== Task item ==
Select all lines in the records that include "have".

== Records for processing ==
|---|
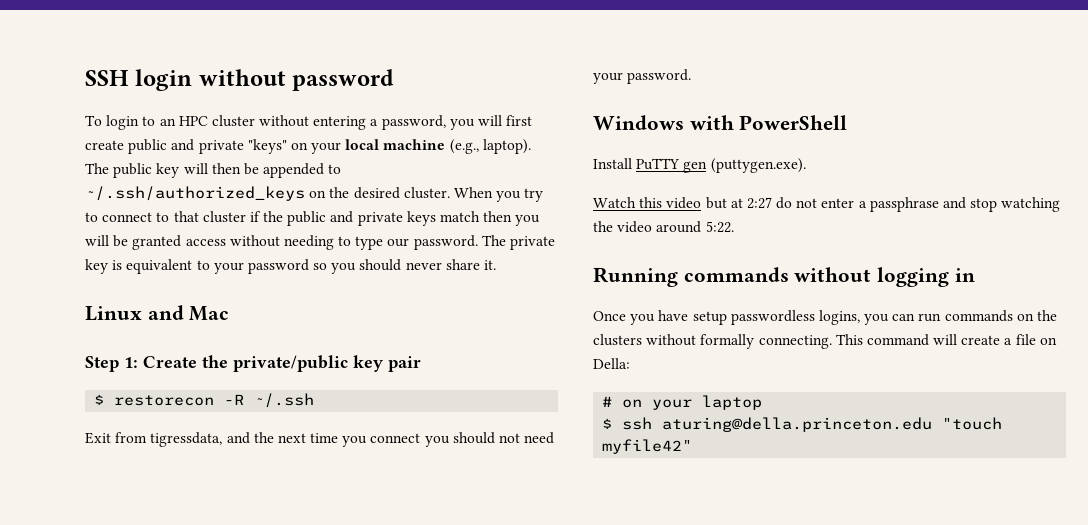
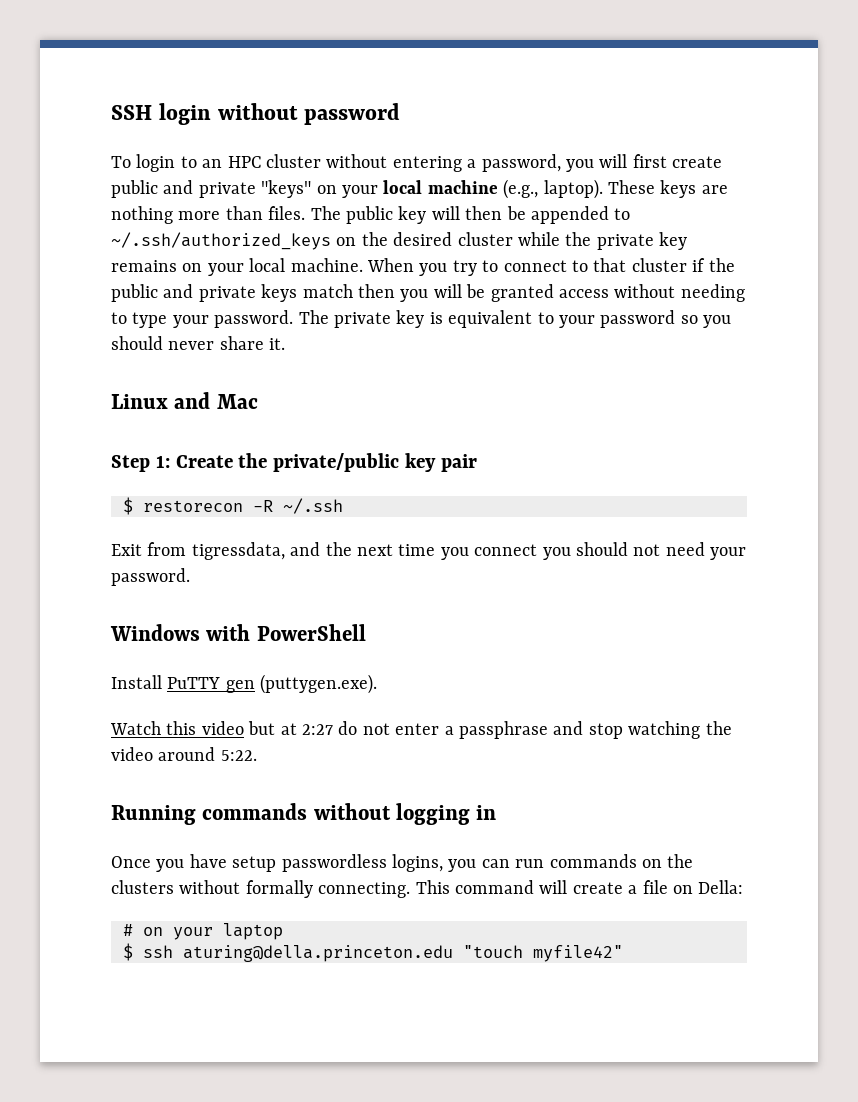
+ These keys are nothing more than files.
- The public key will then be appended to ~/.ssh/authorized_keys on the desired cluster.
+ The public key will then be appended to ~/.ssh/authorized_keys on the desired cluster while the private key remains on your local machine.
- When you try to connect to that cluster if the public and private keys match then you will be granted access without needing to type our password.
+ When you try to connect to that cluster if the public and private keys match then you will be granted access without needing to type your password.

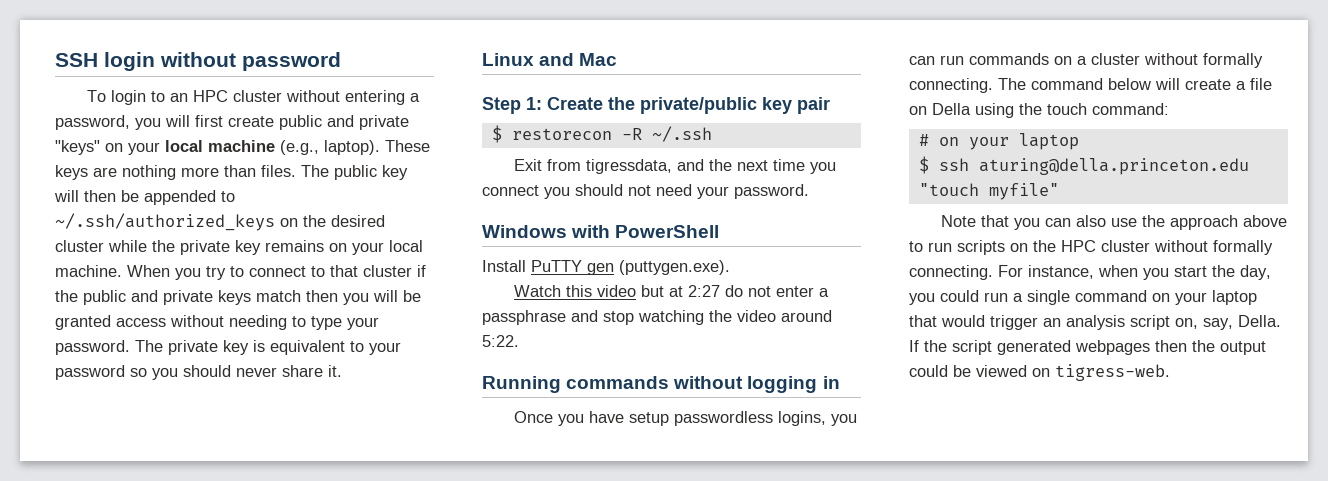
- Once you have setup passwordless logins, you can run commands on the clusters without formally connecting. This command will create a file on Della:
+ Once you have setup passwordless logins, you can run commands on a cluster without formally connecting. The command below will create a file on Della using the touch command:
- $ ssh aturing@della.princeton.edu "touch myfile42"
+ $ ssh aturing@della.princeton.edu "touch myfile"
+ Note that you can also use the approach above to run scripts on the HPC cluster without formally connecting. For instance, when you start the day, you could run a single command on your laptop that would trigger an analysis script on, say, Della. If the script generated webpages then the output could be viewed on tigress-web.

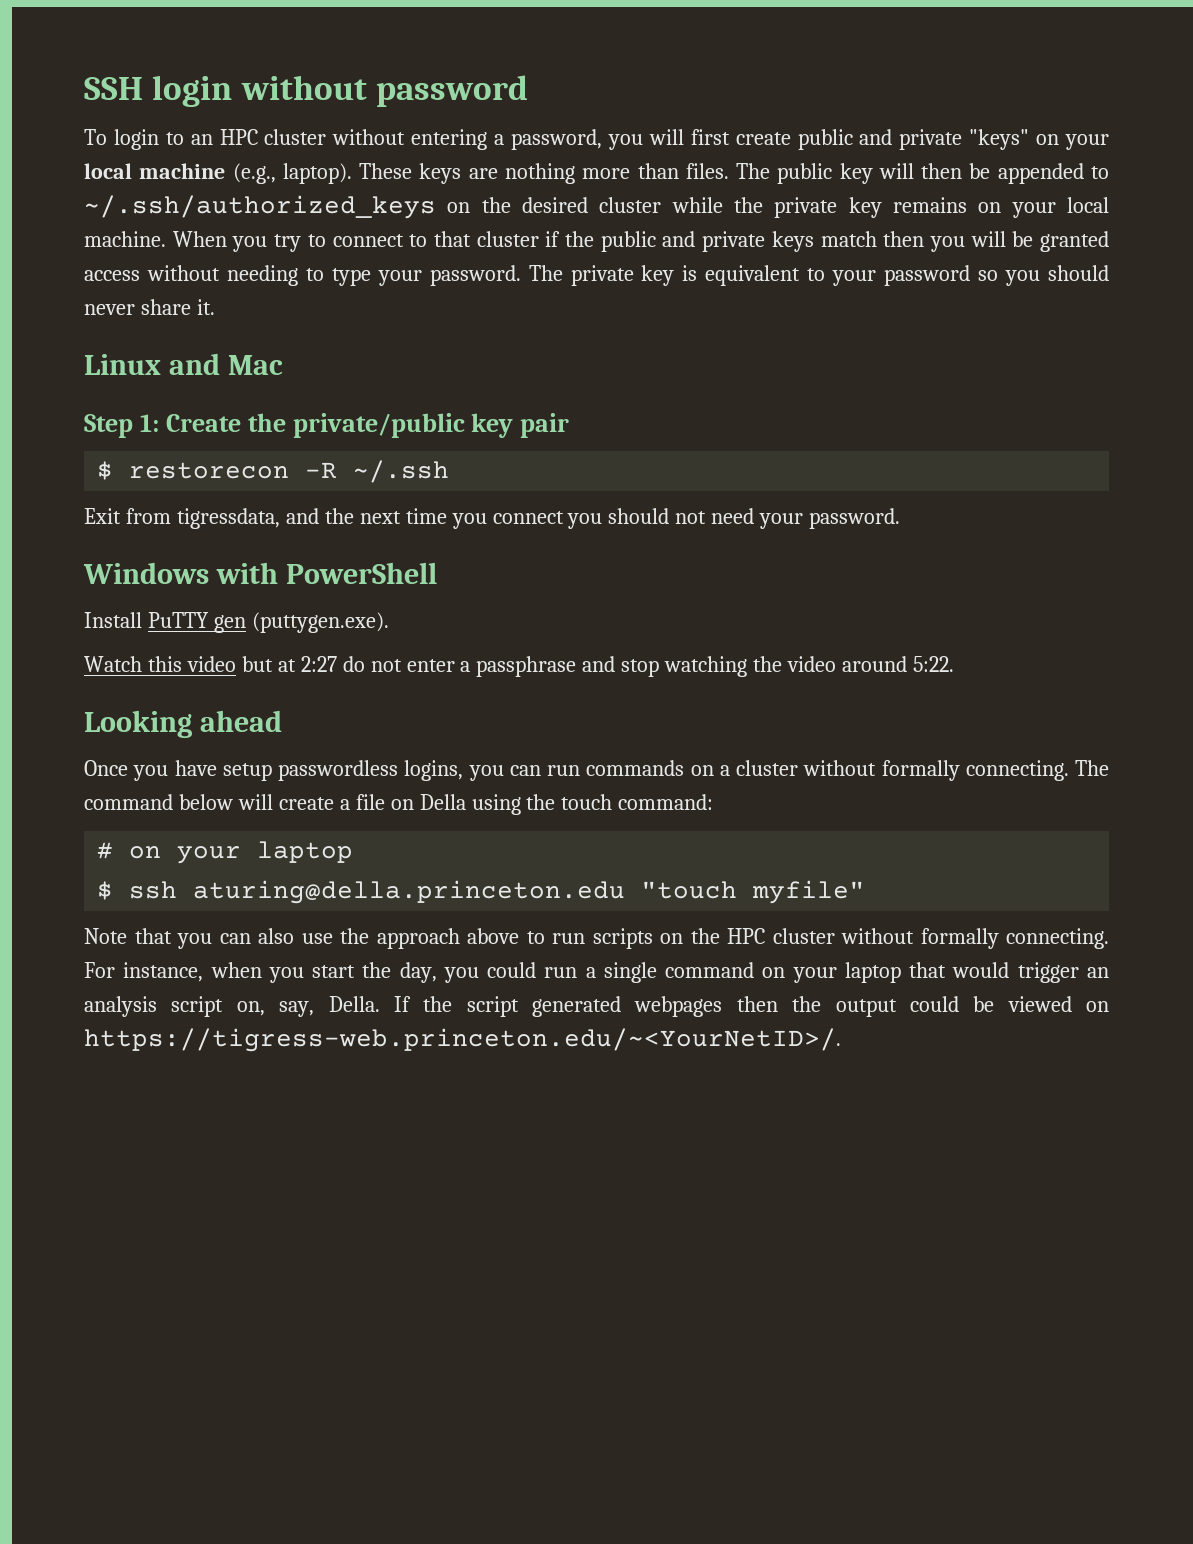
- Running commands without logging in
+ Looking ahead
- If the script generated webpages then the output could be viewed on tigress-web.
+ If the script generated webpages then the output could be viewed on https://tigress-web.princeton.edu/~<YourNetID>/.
|---|
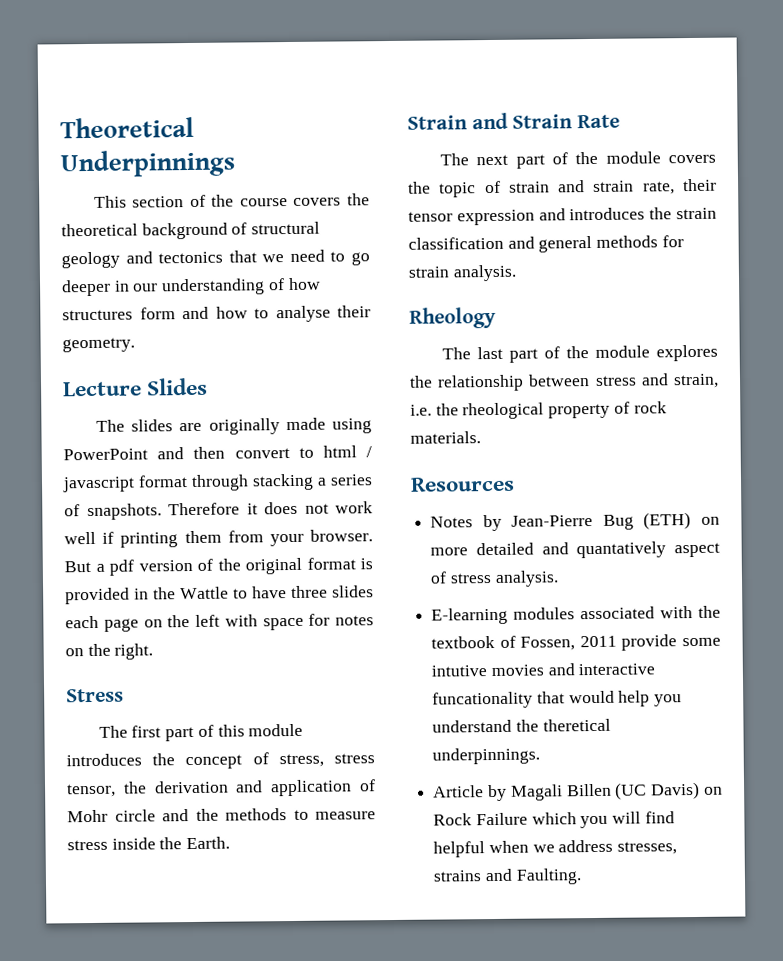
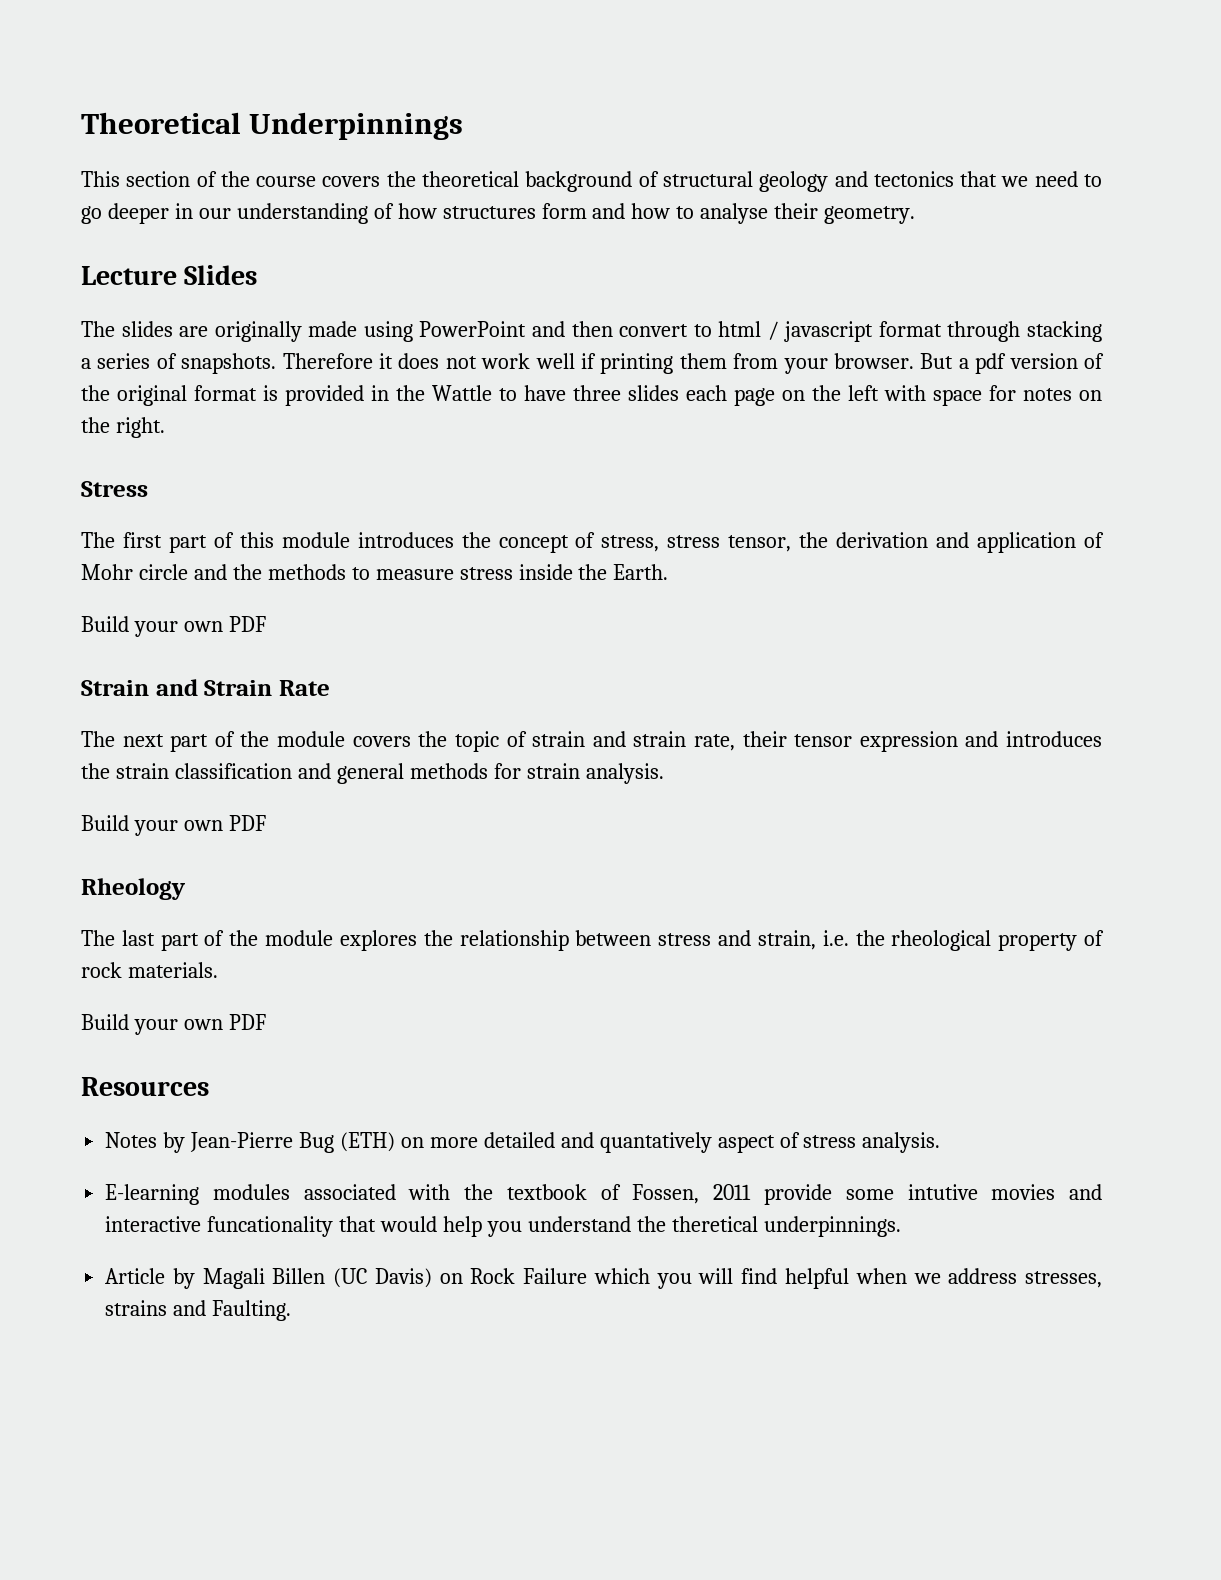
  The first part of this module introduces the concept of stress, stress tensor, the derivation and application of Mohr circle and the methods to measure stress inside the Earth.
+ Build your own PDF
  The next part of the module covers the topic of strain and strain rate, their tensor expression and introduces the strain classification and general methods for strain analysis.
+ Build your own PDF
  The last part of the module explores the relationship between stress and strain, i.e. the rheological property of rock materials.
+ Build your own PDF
|---|
== Answer for the task ==
- Once you have setup passwordless logins, you can run commands on the clusters without formally connecting. This command will create a file on Della:
+ Once you have setup passwordless logins, you can run commands on a cluster without formally connecting. The command below will create a file on Della using the touch command:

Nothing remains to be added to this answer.